Even assuming what you have put forth, it is still
making blanket statements about every woman. Should this apply only to fertile women? What if women take a vow of celibacy? Or adopt?
And then, even again
, the ramifications don't seem to be thought out. Consider when, six years ago, someone suggested a tax on men to justify our dispraportionate numbers in prison and crime. What justification do you have for inequal gender law which does not also support this? Or do you support this?
sapphire wrote:In regards to the equality of the law, please consider the actual difference between the workplace and reproductive law. In reproductive law, the differences between men and women are demonstratable. If you can demonstrate in a court of law a woman is incapable of doing a job, you have a case. Otherwise, your claim is a blanket black-and-white demand, which reflects little to nothing of the nuanced, case-by-case state of the world and how it is handled by American law.
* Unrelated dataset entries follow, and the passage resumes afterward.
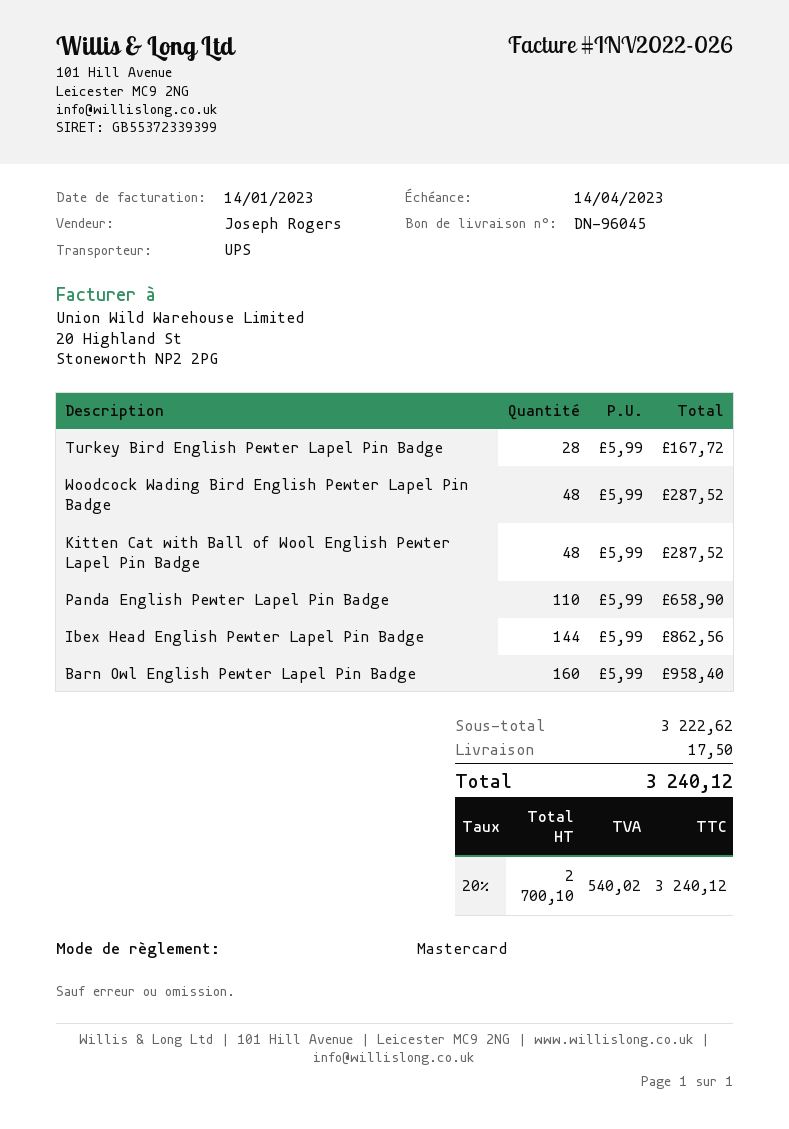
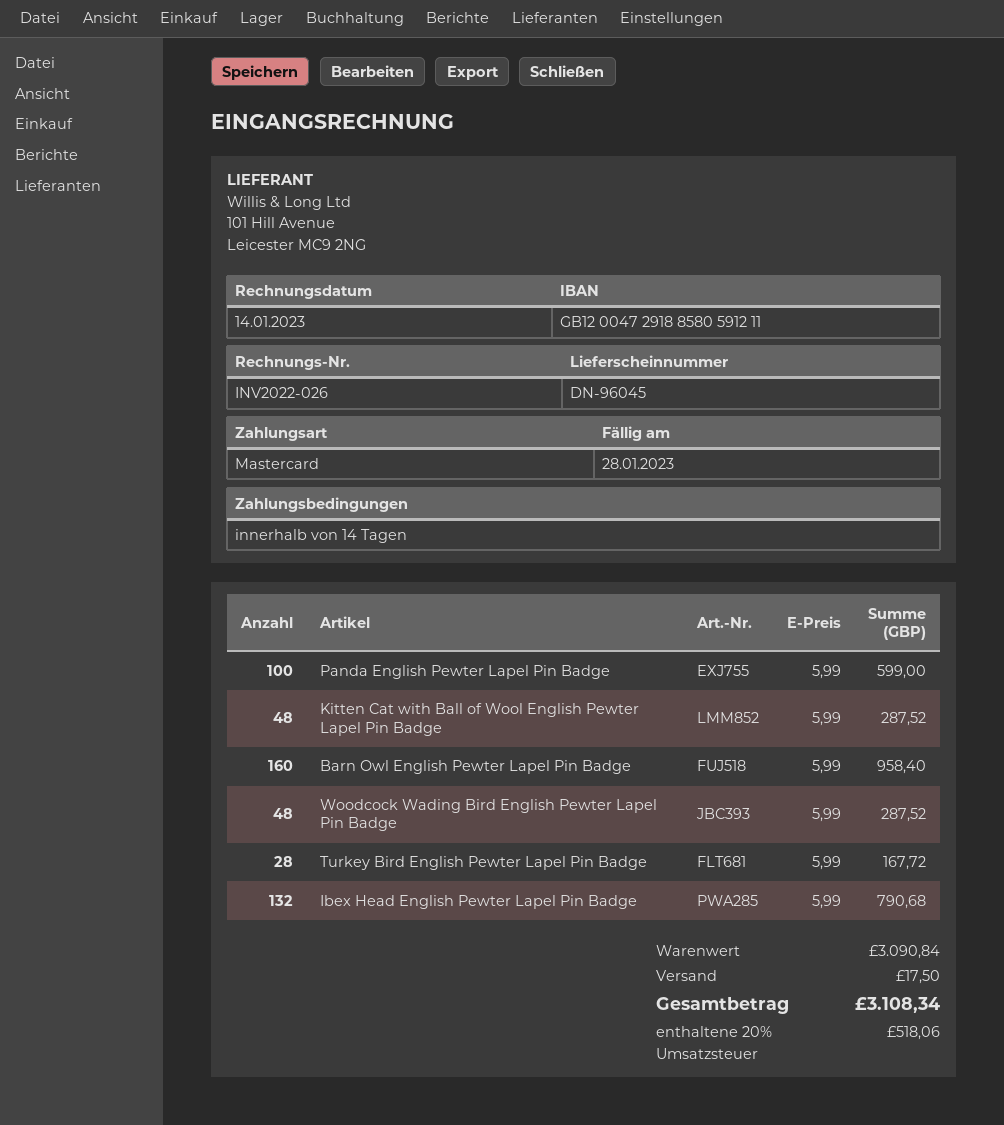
due date: 2023-04-14 -> 2023-01-28
Panda English Pewter Lapel Pin Badge: 110 x 5.99 = 658.90 -> 100 x 5.99 = 599.00
Ibex Head English Pewter Lapel Pin Badge: 144 x 5.99 = 862.56 -> 132 x 5.99 = 790.68
subtotal: 3222.62 -> 3090.84
tax: 20% = 540.02 -> 20% = 518.06
total: 3240.12 -> 3108.34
Except that standards for firefighters were lowered *specifically* to insure that more women could pass the test, despite the fact that it meant that women would be filling roles which they may be incapable of fulfilling, such as handling a firehose, full blast, all in the name of equal opportunity. I'll need to find the reference to back that up, which I don't have at present.
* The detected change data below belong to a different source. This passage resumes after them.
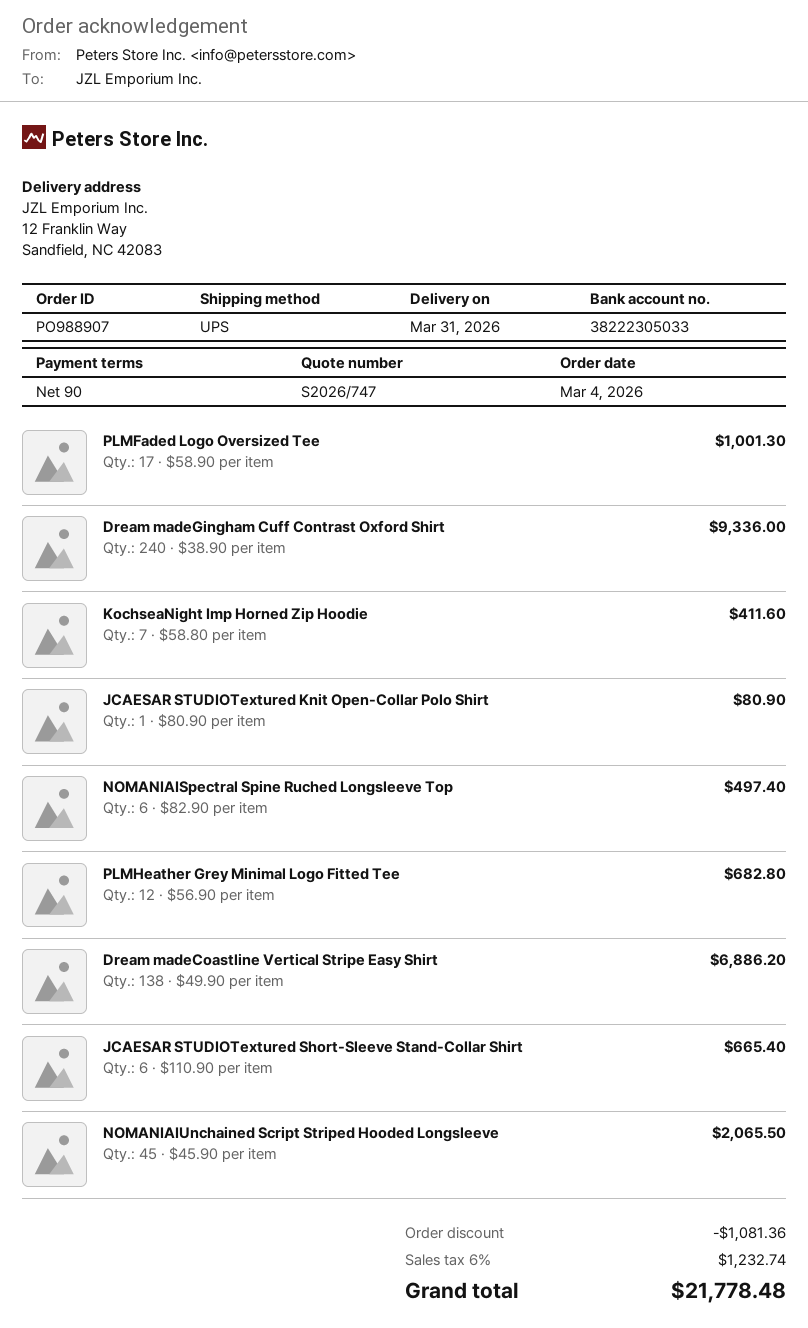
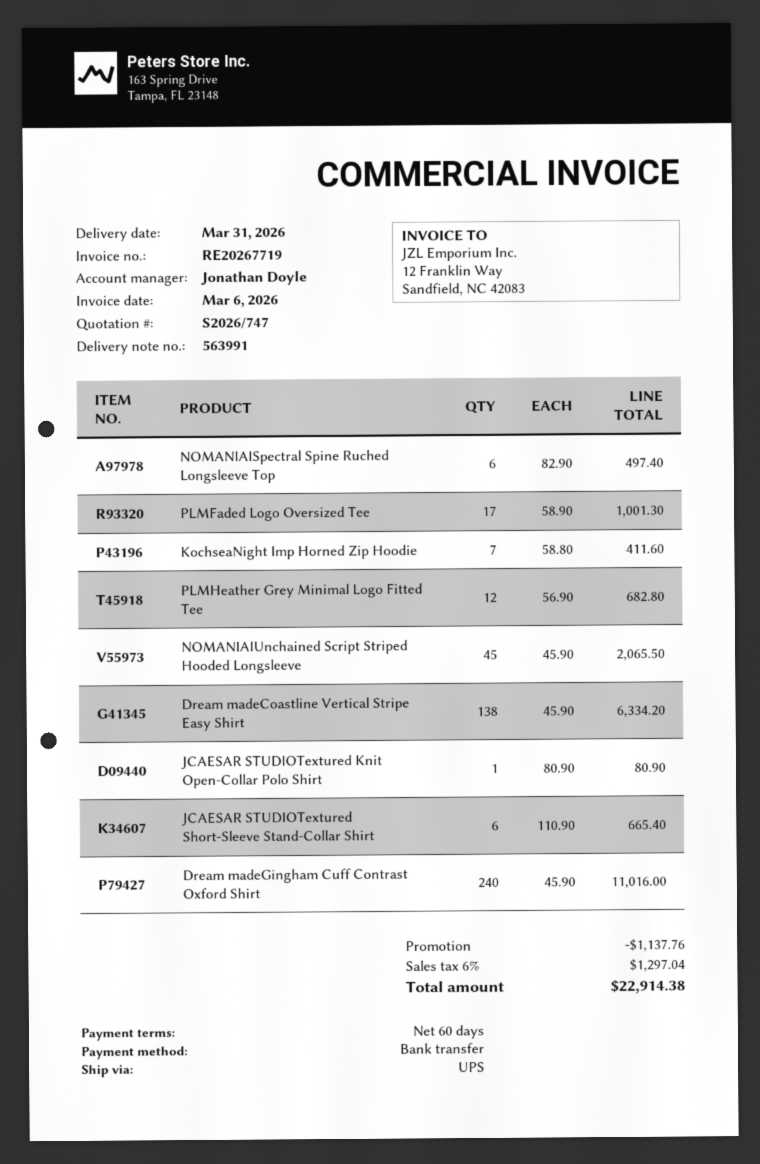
payment terms: 90 days -> 60 days
Dream madeGingham Cuff Contrast Oxford Shirt: 240 x 38.90 = 9336.00 -> 240 x 45.90 = 11016.00
Dream madeCoastline Vertical Stripe Easy Shirt: 138 x 49.90 = 6886.20 -> 138 x 45.90 = 6334.20
discount: 1081.36 -> 1137.76
tax: 6% = 1232.74 -> 6% = 1297.04
total: 21778.48 -> 22914.38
That reference would help.
Besides which, I am the one calling for case-by-case basis. I can see how, in your advocation of an all-or-nothing law, if women haven't proven themselves adept firefighters they shouldn't be guaranteed equal jobs in, say, banking, or healthcare administration, or any form of mangement.
sapphire wrote:Again, please re-read my post. I suggested celibacy (here bolded). But celibacy is a perfect-world solution. It is the best option, and I don't deny that. But its also as impractical as assuming the best of government and social programs, and I hope you realize that. Man is fallen. Either admit that humans as fallible, sexual things, or continue to forward programs and idealogies grounded more in hope than in reality.
You suggest celibacy, then pass it off as impractical.
Man is fallen. We have a commandment that says "Thou Shalt Not Commit Murder" and yet he commits murder anyway. It's going to happen. This commandment is grounded more in hope than in reality. Maybe we should make a list of people who are better off dead, such as the terminally ill, the mentally incompetant, and let those who we know are predisposed to murder to kill them. A nice practical solution, don't you think?
In the first part, it seems I have not made my point clearly. I defended contraceptives inequally to abstinence because I believe them equal but am debating someone who does not (granted, this is an assumption, and, if inaccurate, I apologize).
In regards to your assertion that if there are more practical solutions to celibacy, your all-or-nothing instinct kicks in and, well, we might as well do it for murder too.
But don't we already? Aren't there already a dozen, a hundred different things which exist, whose primary justification is an outlet for these same base urges? Hunting, paintball, both footballs, most sports, most video games, and if you spend enough money there's a room in China where you can go and destroy a bunch of furniture, all as an 'outlet.'
Besides which, the sexual instincts simply cannot be compared to the aggression instincts and found equal. They aren't even in the same ballpark.
To be simple: Sex is a hunger. It can be ignored, but only released by in a single way. It can be whetted, and it can be tempted. It will rise. It will fall. It is also unique to every human. A quick glance 'round the internet proves that everyone's individual taste is widely varied and seemingly never the same twice. It is not an emotion.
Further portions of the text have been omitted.